There is a squatter. No one knows about the hole in the fence at the back of the property on the river side. No one knows about the latch on the coal chute he broke off easily with a screw driver. And if he exits the building during the night after the workers have gone home he can still make it to the store in time to buy a couple of cans of food and get back to stay warm overnight. In the daylight he has to be completely quiet. He’s mapped places in the room where the floorboards creak and he can tip-toe around safely, but he doesn’t. He’s afraid that any movement might accidentally awaken the people – surgeons and patients – to his occupation on the top floor. So he sits and cracks the curtain a tiny bit and looks out the window occasionally to let his mind wander – relax and enjoy the day. The rest of the time he reads. There is a children’s library – Take a Book – Leave a Book on a post across the street near the school. It’s filled with Dora the Explorer, Arthur, and Berenstien Bears books, and he doesn’t mind borrowing these on his nightly journey. It’s dark and no one knows.
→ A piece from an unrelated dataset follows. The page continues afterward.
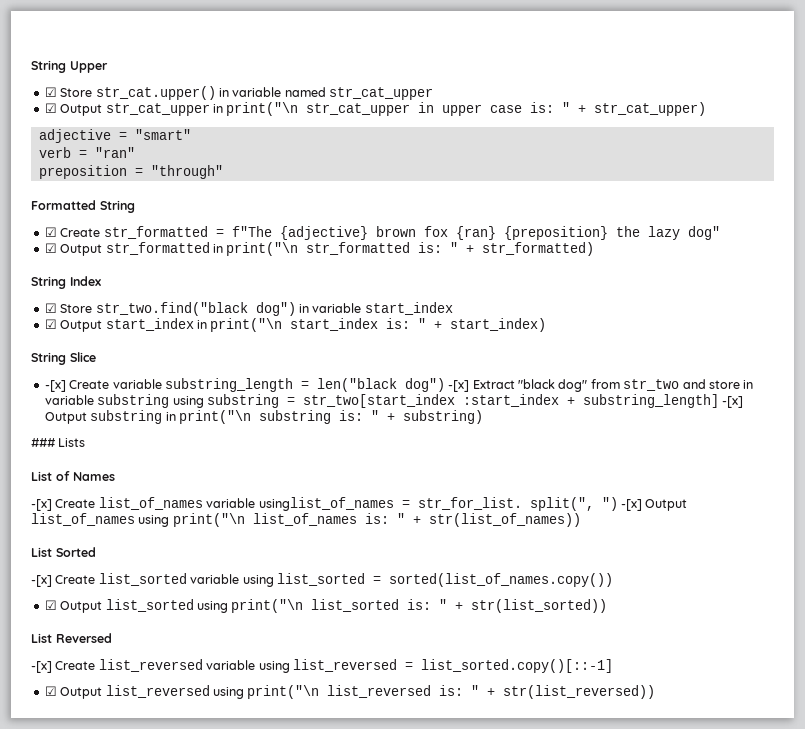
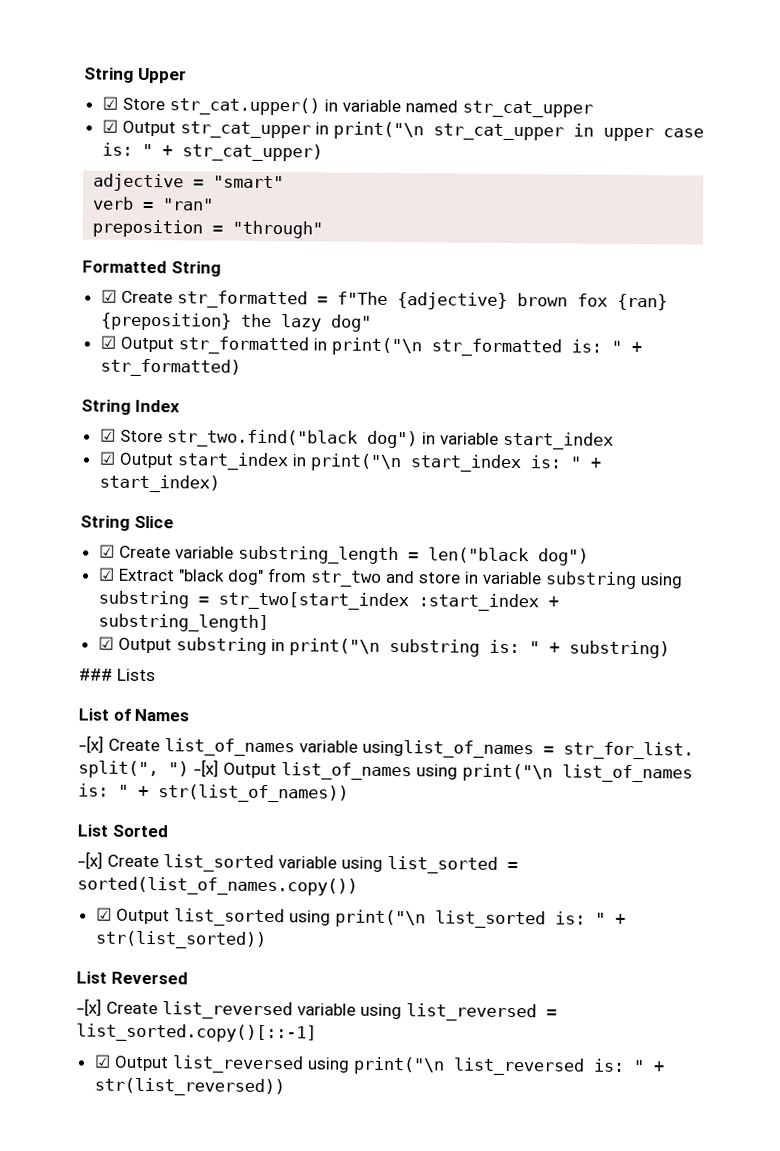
- -[x] Create variable substring_length = len("black dog") -[x] Extract "black dog" from str_two and store in variable substring using substring = str_two[start_index :start_index + substring_length] -[x] Output substring in print("\n substring is: " + substring)
+ ☑ Create variable substring_length = len("black dog")
+ ☑ Extract "black dog" from str_two and store in variable substring using substring = str_two[start_index :start_index + substring_length]
+ ☑ Output substring in print("\n substring is: " + substring)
Occasionally he will find a novel – last time it was “Indian Horse” by Richard Wagamese and this he found to be a wonderful and sad piece that occupied him for a week – and he put it in his backpack and knew he would never return it and felt a little guilty – but resolved in the days to come to find a replacement for it – and return something to the cramped space where the books sit and wait for someone to come by and choose them. He imagines that he’s pleased the book by taking it. That it wanted to be with him – that its story was waiting for him to come. This will be his residence for a couple more weeks. He’s planning to hop a train south but has to save enough from his bottle collecting to be able to afford a set of folding solar panels so he can recharge his electronics on the road between towns – a trick he learned from watching Youtube video of a train-rider. Except for this accessory, he’s prepared for the journey, and in a couple of weeks the curtain in the window will remain closed over the days and weeks and months and I’ll sit here and wonder why.